Exercise data Block Start

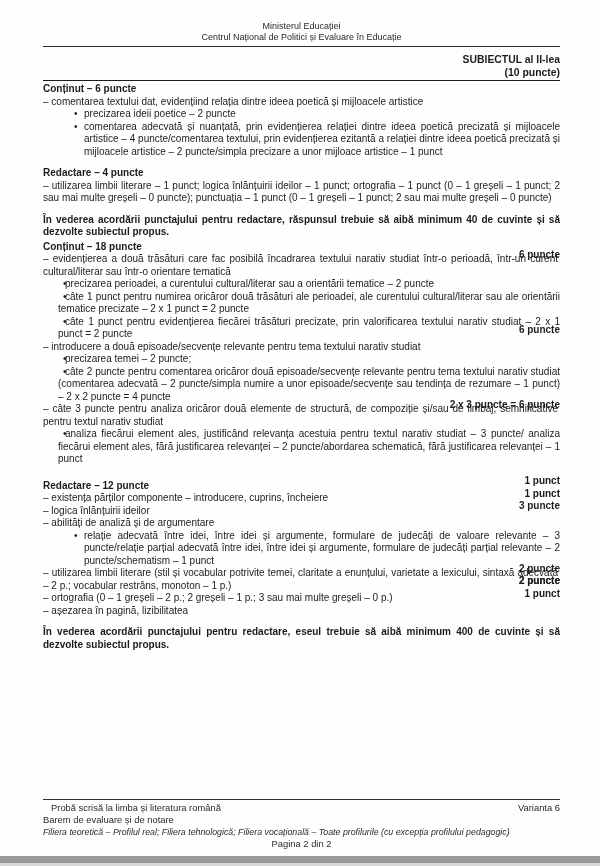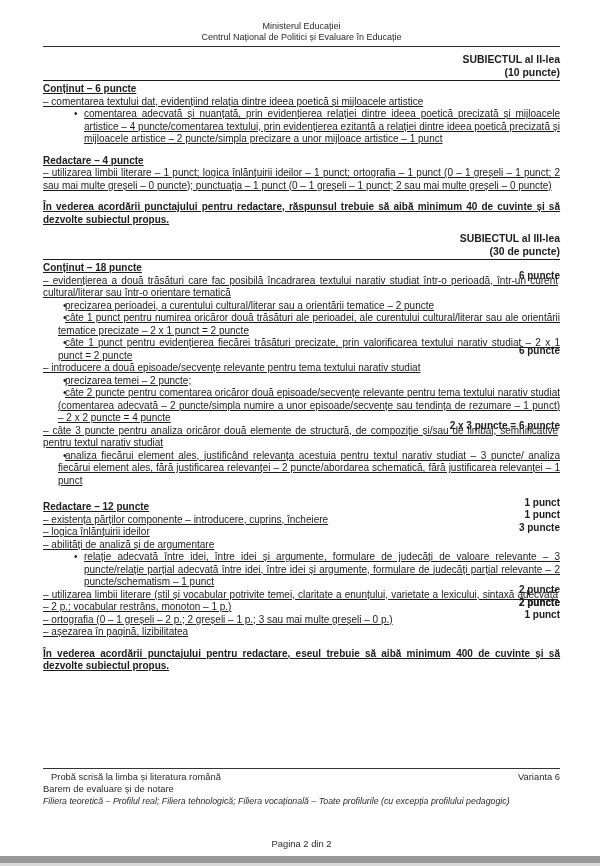--- a/index.html
+++ b/index.html
@@ -33,28 +33,28 @@
   .row.note  { font-weight:700; }
   .row.dash  {}
   .row.scored { padding-right:2px; }
   .row .score { position:absolute; right:0; bottom:17px; font-weight:700; white-space:nowrap; }
   .row.bullet  { padding-left:41px; }
   .row.bullet::before  { content:"\2022"; position:absolute; left:31px; }
   .row.bullet2 { padding-left:15px; text-indent:7px; }
   .row.bullet2::before { content:"\2022"; position:absolute; left:13px; }
   .gap-md { margin-top:9px; }
   .gap-lg { margin-top:14px; }
-  .sec-body { margin-top:2px;text-decoration:underline; }
+  .sec-body { margin-top:2px; }
 
   
   .footer { position:absolute; left:43px; right:40px; bottom:16px; font-size:9.4px; line-height:12px; color:#2a2a2a; }
   .footer-rule { border:none; border-top:1.3px solid #333; margin:0 0 2px 0; }
   .footer-row { display:flex; justify-content:space-between;margin-left:8px; }
   .footer-filiera { font-style:italic; font-size:8.8px; white-space:nowrap; }
-  .footer-page { text-align:center;margin-top:31px; }
+  .footer-page { text-align:center; }
 
   
   .page-edge-light { position:absolute; left:0; right:0; bottom:0; height:10px; background:#d8d8d8; }
   .page-edge-dark  { position:absolute; left:0; right:0; bottom:3px; height:7px; background:#989898; }
 </style>
 </head>
 <body>
 
 <div class="page">
   <div class="content">
@@ -66,32 +66,29 @@
     <hr class="header-rule">
 
     <div>
       <div class="sec-head">
         <span>SUBIECTUL al II-lea</span>
         <span>(10 puncte)</span>
       </div>
       <div class="sec-body">
           <div class="row title"><span>Conținut – 6 puncte</span></div>
           <div class="row dash"><span>– comentarea textului dat, evidențiind relația dintre ideea poetică și mijloacele artistice</span></div>
+          <div class="row bullet"><span>precizarea ideii poetice – 2 puncte</span></div>
           <div class="row bullet"><span>comentarea adecvată și nuanțată, prin evidențierea relației dintre ideea poetică precizată și mijloacele artistice – 4 puncte/comentarea textului, prin evidențierea ezitantă a relației dintre ideea poetică precizată și mijloacele artistice – 2 puncte/simpla precizare a unor mijloace artistice – 1 punct</span></div>
           <div class="row title gap-md"><span>Redactare – 4 puncte</span></div>
           <div class="row dash"><span>– utilizarea limbii literare – 1 punct; logica înlănțuirii ideilor – 1 punct; ortografia – 1 punct (0 – 1 greșeli – 1 punct; 2 sau mai multe greșeli – 0 puncte); punctuația – 1 punct (0 – 1 greșeli – 1 punct; 2 sau mai multe greșeli – 0 puncte)</span></div>
           <div class="row note gap-md"><span>În vederea acordării punctajului pentru redactare, răspunsul trebuie să aibă minimum 40 de cuvinte și să dezvolte subiectul propus.</span></div>
         </div>
     </div>
 
     <div>
-      <div class="sec-head">
-        <span>SUBIECTUL al III-lea</span>
-        <span>(30 de puncte)</span>
-      </div>
       <div class="sec-body">
           <div class="row title"><span>Conținut – 18 puncte</span></div>
           <div class="row dash scored"><span>– evidențierea a două trăsături care fac posibilă încadrarea textului narativ studiat într-o perioadă, într-un curent cultural/literar sau într-o orientare tematică</span><span class="score">6 puncte</span></div>
           <div class="row bullet2"><span>precizarea perioadei, a curentului cultural/literar sau a orientării tematice – 2 puncte</span></div>
           <div class="row bullet2"><span>câte 1 punct pentru numirea oricăror două trăsături ale perioadei, ale curentului cultural/literar sau ale orientării tematice precizate – 2 x 1 punct = 2 puncte</span></div>
           <div class="row bullet2"><span>câte 1 punct pentru evidențierea fiecărei trăsături precizate, prin valorificarea textului narativ studiat – 2 x 1 punct = 2 puncte</span></div>
           <div class="row dash scored"><span>– introducere a două episoade/secvențe relevante pentru tema textului narativ studiat</span><span class="score">6 puncte</span></div>
           <div class="row bullet2"><span>precizarea temei – 2 puncte;</span></div>
           <div class="row bullet2"><span>câte 2 puncte pentru comentarea oricăror două episoade/secvențe relevante pentru tema textului narativ studiat (comentarea adecvată – 2 puncte/simpla numire a unor episoade/secvențe sau tendința de rezumare – 1 punct) – 2 x 2 puncte = 4 puncte</span></div>
           <div class="row dash scored"><span>– câte 3 puncte pentru analiza oricăror două elemente de structură, de compoziție și/sau de limbaj, semnificative pentru textul narativ studiat</span><span class="score">2 x 3 puncte = 6 puncte</span></div>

Exercise data Block End

**Required action**
Retype all the entries word for word; the pictures stay out.

**Exercise answer**
--- a/index.html
+++ b/index.html
@@ -33,28 +33,28 @@
   .row.note  { font-weight:700; }
   .row.dash  {}
   .row.scored { padding-right:2px; }
   .row .score { position:absolute; right:0; bottom:17px; font-weight:700; white-space:nowrap; }
   .row.bullet  { padding-left:41px; }
   .row.bullet::before  { content:"\2022"; position:absolute; left:31px; }
   .row.bullet2 { padding-left:15px; text-indent:7px; }
   .row.bullet2::before { content:"\2022"; position:absolute; left:13px; }
   .gap-md { margin-top:9px; }
   .gap-lg { margin-top:14px; }
-  .sec-body { margin-top:2px;text-decoration:underline; }
+  .sec-body { margin-top:2px; }
 
   
   .footer { position:absolute; left:43px; right:40px; bottom:16px; font-size:9.4px; line-height:12px; color:#2a2a2a; }
   .footer-rule { border:none; border-top:1.3px solid #333; margin:0 0 2px 0; }
   .footer-row { display:flex; justify-content:space-between;margin-left:8px; }
   .footer-filiera { font-style:italic; font-size:8.8px; white-space:nowrap; }
-  .footer-page { text-align:center;margin-top:31px; }
+  .footer-page { text-align:center; }
 
   
   .page-edge-light { position:absolute; left:0; right:0; bottom:0; height:10px; background:#d8d8d8; }
   .page-edge-dark  { position:absolute; left:0; right:0; bottom:3px; height:7px; background:#989898; }
 </style>
 </head>
 <body>
 
 <div class="page">
   <div class="content">
@@ -66,32 +66,29 @@
     <hr class="header-rule">
 
     <div>
       <div class="sec-head">
         <span>SUBIECTUL al II-lea</span>
         <span>(10 puncte)</span>
       </div>
       <div class="sec-body">
           <div class="row title"><span>Conținut – 6 puncte</span></div>
           <div class="row dash"><span>– comentarea textului dat, evidențiind relația dintre ideea poetică și mijloacele artistice</span></div>
+          <div class="row bullet"><span>precizarea ideii poetice – 2 puncte</span></div>
           <div class="row bullet"><span>comentarea adecvată și nuanțată, prin evidențierea relației dintre ideea poetică precizată și mijloacele artistice – 4 puncte/comentarea textului, prin evidențierea ezitantă a relației dintre ideea poetică precizată și mijloacele artistice – 2 puncte/simpla precizare a unor mijloace artistice – 1 punct</span></div>
           <div class="row title gap-md"><span>Redactare – 4 puncte</span></div>
           <div class="row dash"><span>– utilizarea limbii literare – 1 punct; logica înlănțuirii ideilor – 1 punct; ortografia – 1 punct (0 – 1 greșeli – 1 punct; 2 sau mai multe greșeli – 0 puncte); punctuația – 1 punct (0 – 1 greșeli – 1 punct; 2 sau mai multe greșeli – 0 puncte)</span></div>
           <div class="row note gap-md"><span>În vederea acordării punctajului pentru redactare, răspunsul trebuie să aibă minimum 40 de cuvinte și să dezvolte subiectul propus.</span></div>
         </div>
     </div>
 
     <div>
-      <div class="sec-head">
-        <span>SUBIECTUL al III-lea</span>
-        <span>(30 de puncte)</span>
-      </div>
       <div class="sec-body">
           <div class="row title"><span>Conținut – 18 puncte</span></div>
           <div class="row dash scored"><span>– evidențierea a două trăsături care fac posibilă încadrarea textului narativ studiat într-o perioadă, într-un curent cultural/literar sau într-o orientare tematică</span><span class="score">6 puncte</span></div>
           <div class="row bullet2"><span>precizarea perioadei, a curentului cultural/literar sau a orientării tematice – 2 puncte</span></div>
           <div class="row bullet2"><span>câte 1 punct pentru numirea oricăror două trăsături ale perioadei, ale curentului cultural/literar sau ale orientării tematice precizate – 2 x 1 punct = 2 puncte</span></div>
           <div class="row bullet2"><span>câte 1 punct pentru evidențierea fiecărei trăsături precizate, prin valorificarea textului narativ studiat – 2 x 1 punct = 2 puncte</span></div>
           <div class="row dash scored"><span>– introducere a două episoade/secvențe relevante pentru tema textului narativ studiat</span><span class="score">6 puncte</span></div>
           <div class="row bullet2"><span>precizarea temei – 2 puncte;</span></div>
           <div class="row bullet2"><span>câte 2 puncte pentru comentarea oricăror două episoade/secvențe relevante pentru tema textului narativ studiat (comentarea adecvată – 2 puncte/simpla numire a unor episoade/secvențe sau tendința de rezumare – 1 punct) – 2 x 2 puncte = 4 puncte</span></div>
           <div class="row dash scored"><span>– câte 3 puncte pentru analiza oricăror două elemente de structură, de compoziție și/sau de limbaj, semnificative pentru textul narativ studiat</span><span class="score">2 x 3 puncte = 6 puncte</span></div>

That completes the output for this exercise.